More than 900 migrants have drowned off Tunisia’s coast so far this year, the country’s Interior minister, Kamel Feki, said on Wednesday.
Feki told parliament that from January 1 to July 20 this year, 901 bodies had been recovered from maritime incidents in the Mediterranean Sea.
According to the National Guard spokesperson Houcem Eddine Jebabli, more than 34,000 people had been rescued in several operations.
It is said that most of the boats carrying migrants depart from the southern city of Sfax with the goal of setting off for Europe.
The Italian government earlier said that more than 80,000 people have crossed the Mediterranean to arrive on its shore this year.

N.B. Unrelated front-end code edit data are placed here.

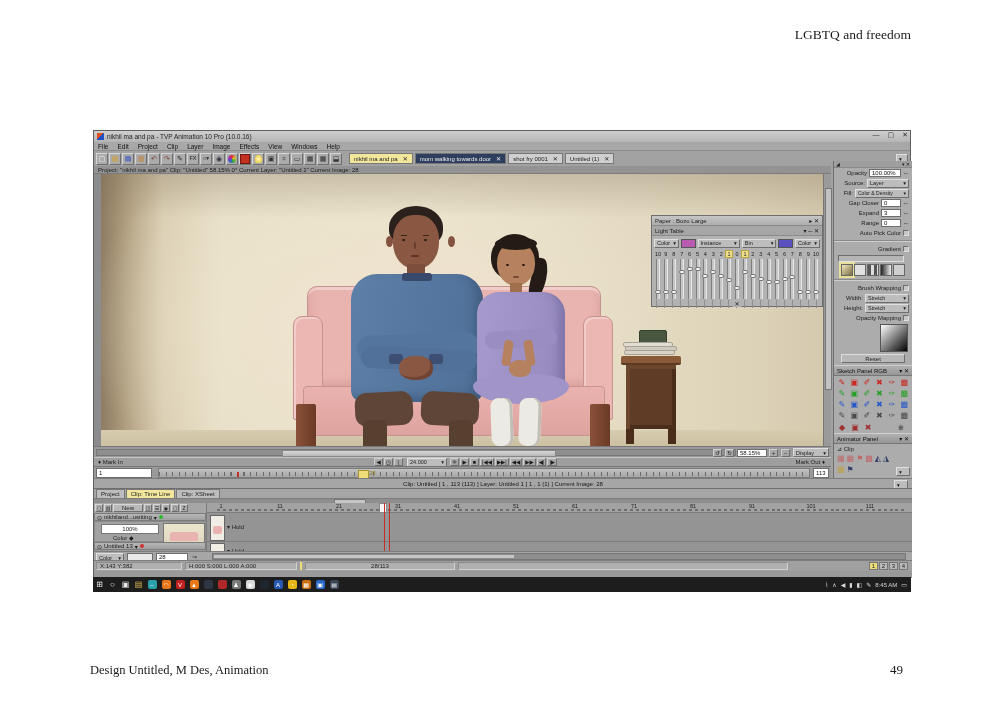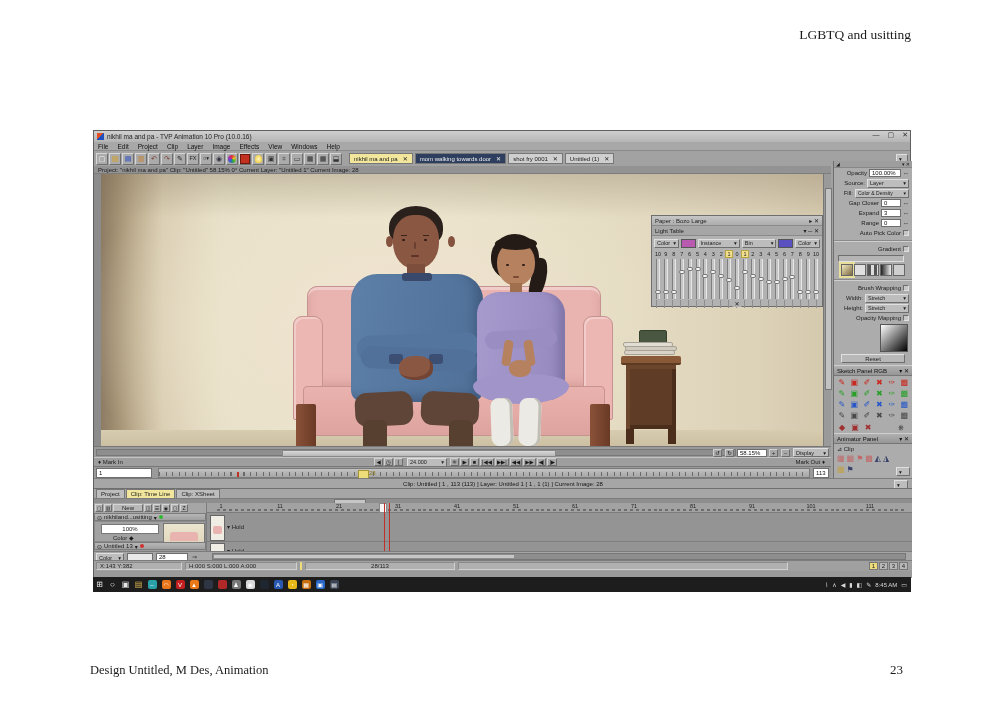"LGBTQ and usitting" div.hdr { text: usitting -> freedom }
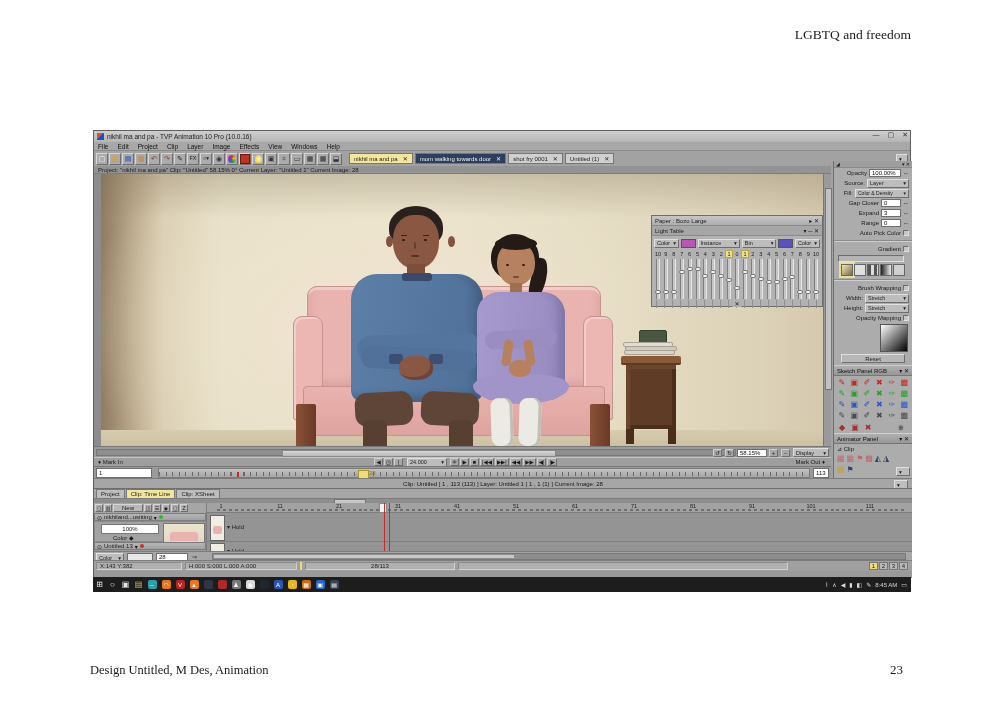"23" div.ftr { text: 23 -> 49 }
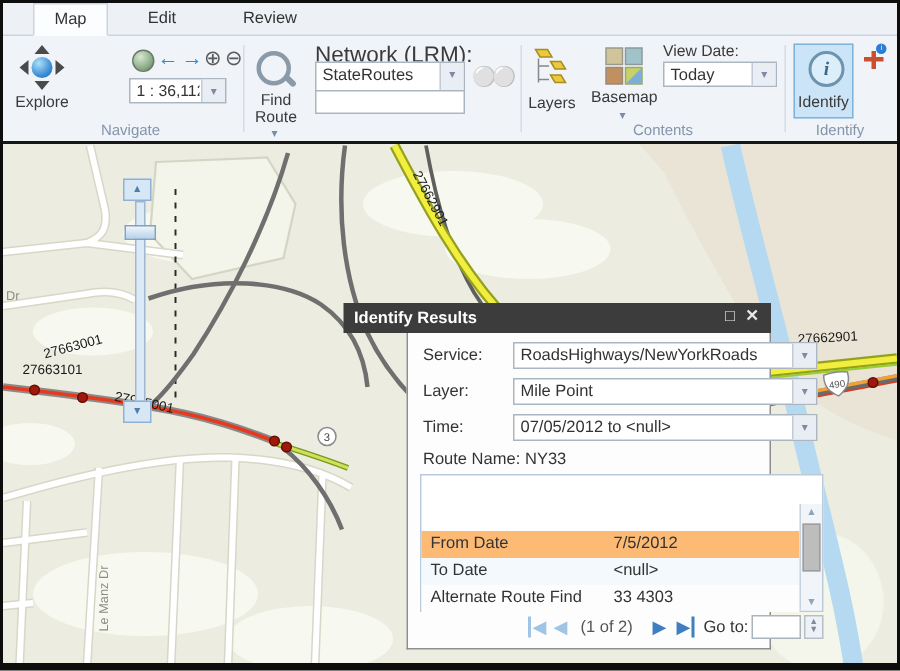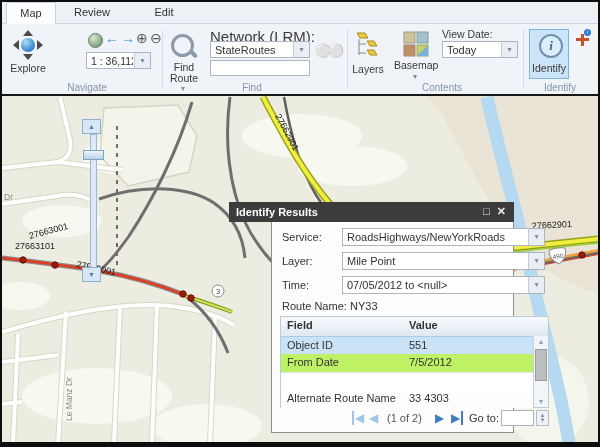"Map" .tabbar { padding-left: 4px -> 20px }
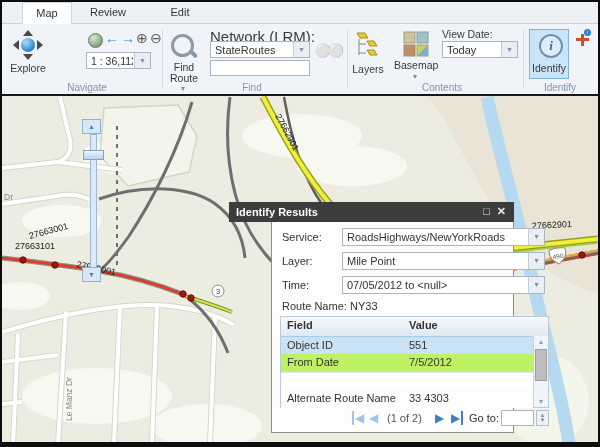"Review" div.tab { order: before "Edit" -> after "Edit" }
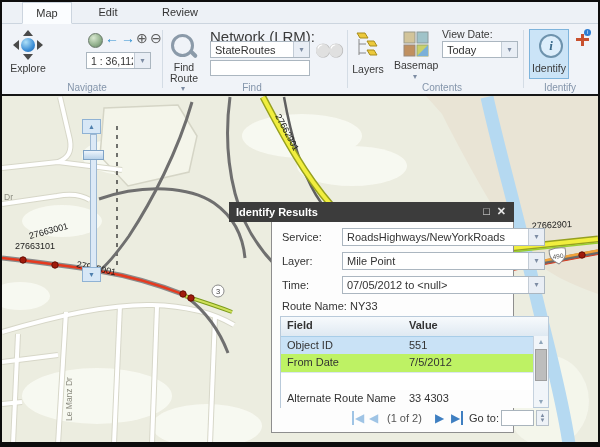"StateRoutes" div.combo { height: 17px -> 33px }
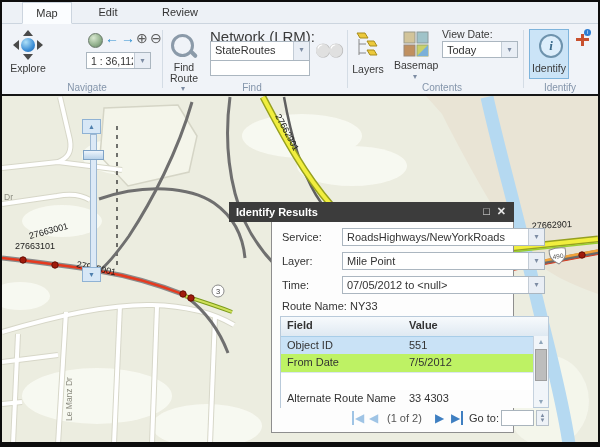"Find" div.grp-label { html: <div>Find</div> -> none }
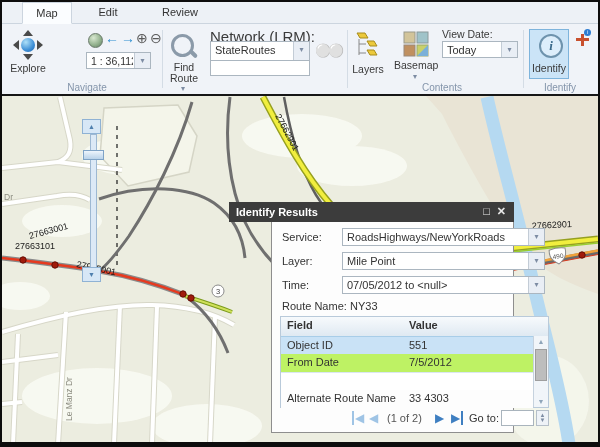"Field" div.tbl-h { html: <div> <span>Field</span> <span>Value</span> </div> -> none }
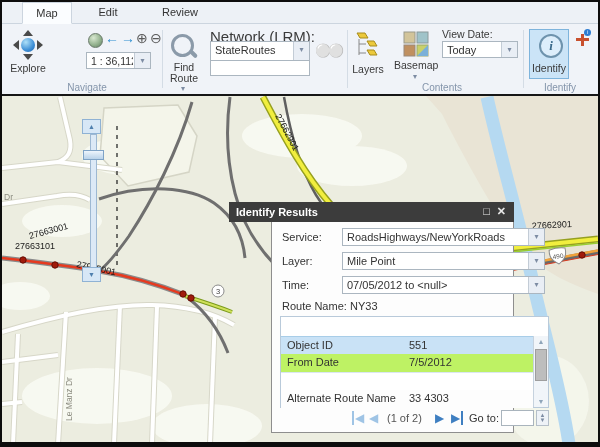"Object ID" div.tbl-row { html: <div> <span>Object ID</span> <span>551</span> </div> -> none }
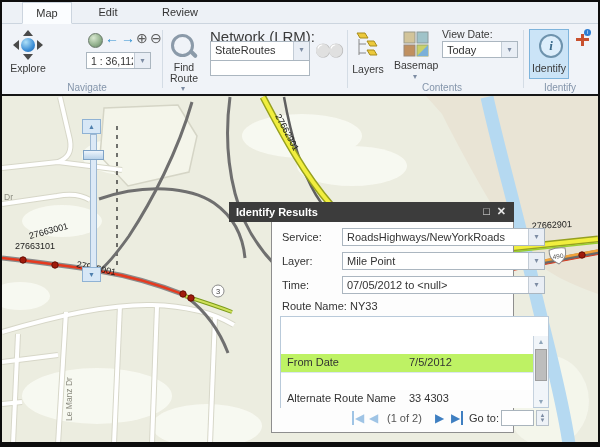"From Date" .r1 { background: #bef264 -> #fdba74 }
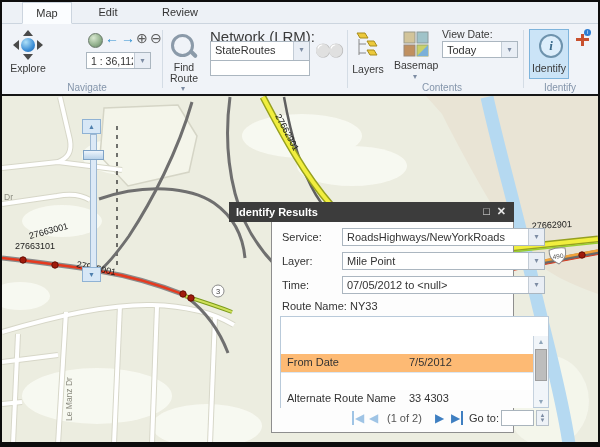"To Date" div.tbl-row { html: none -> <div> <span>To Date</span> <span>&lt;null&gt;</span> </div> }
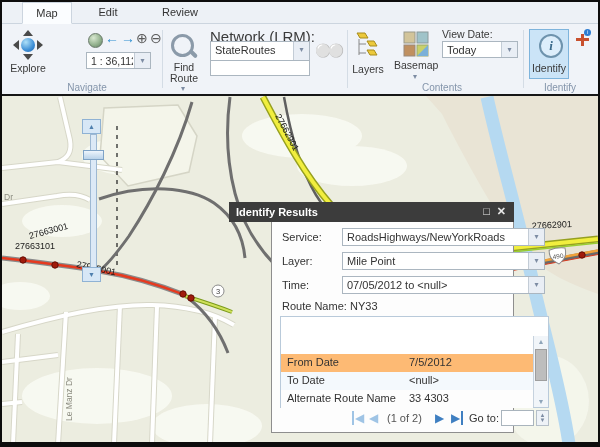"Alternate Route Name" span.cell-f { text: Name -> Find }
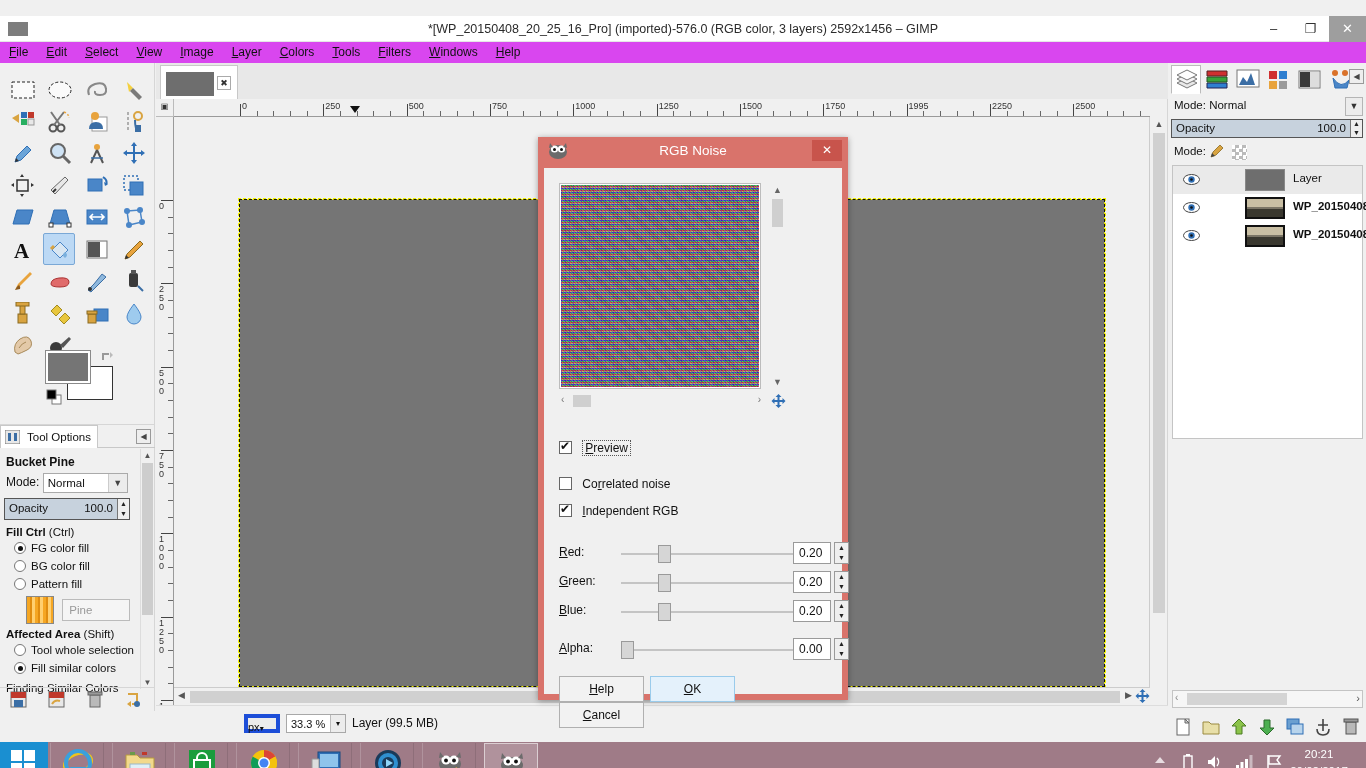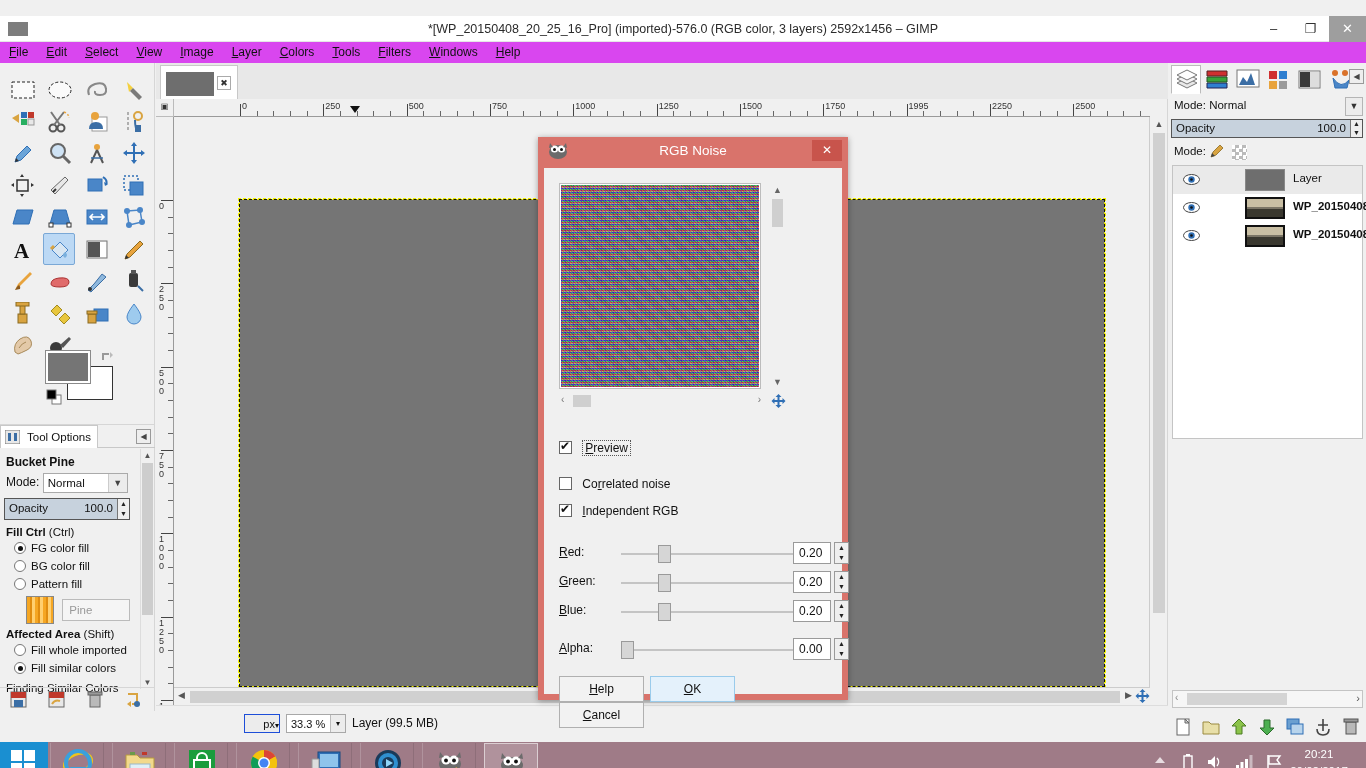"Fill whole imported" span { text: Fill whole imported -> Tool whole selection }
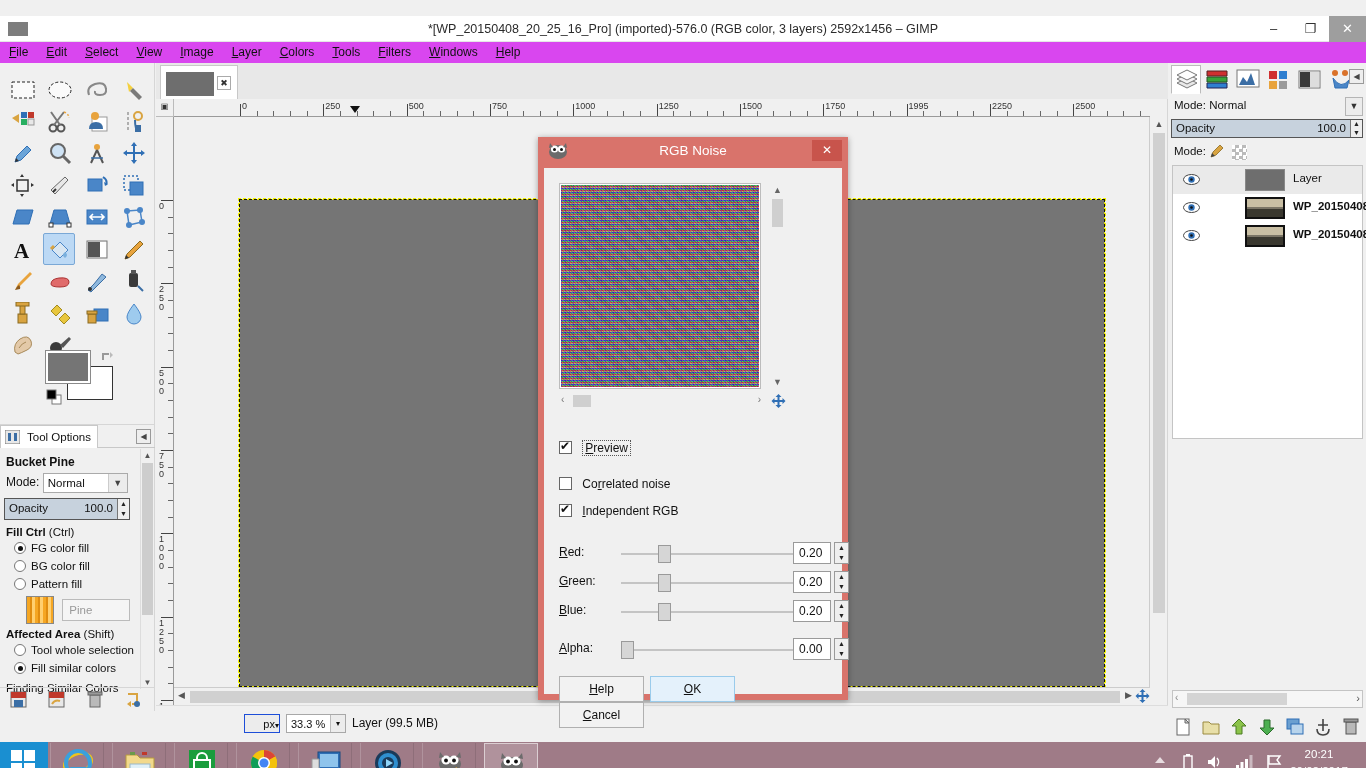"px▾" #unit-combo { border: 1px solid #1d4ed8 -> 4px solid #1d4ed8; text-align: right -> left }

Most of them are from Tunisia and Libya, it said.
UN warns about ‘unfolding tragedy’ of migrants
The United Nations expressed deep concern about the migrants who are stranded in Tunisia after being relocated to isolated areas of the country.
Many were displaced from Sfax following recent unrest, while others were relocated from various urban centers, the UN said.
“Among those stranded are women (including some who are pregnant) and children,” the UN’s International Organization for Migration (IOM) and UNHCR, the UN refugee agency, said in a joint statement.
“They are stuck in the desert, facing extreme heat, and without access to shelter, food or water. There is an urgent need to provide critical, life-saving humanitarian assistance while urgent, humane solutions are found.
Saving the lives of those who are stranded must be the priority, the UN agencies urged.
“The unfolding tragedy needs to end,” they said.
What is happening in Tunisia?
Racial tensions and violence have flared in the country of 12 million people, as it is becoming a growing hub for migrant routes.
The African nation is struggling with a deep economic crisis, where high inflation and unemployment have been driving Tunisians to flee the country.
The migrants and asylum seekers attempt to take perilous sea voyages in often rickety boats through the Mediterranean in the hopes of a better life.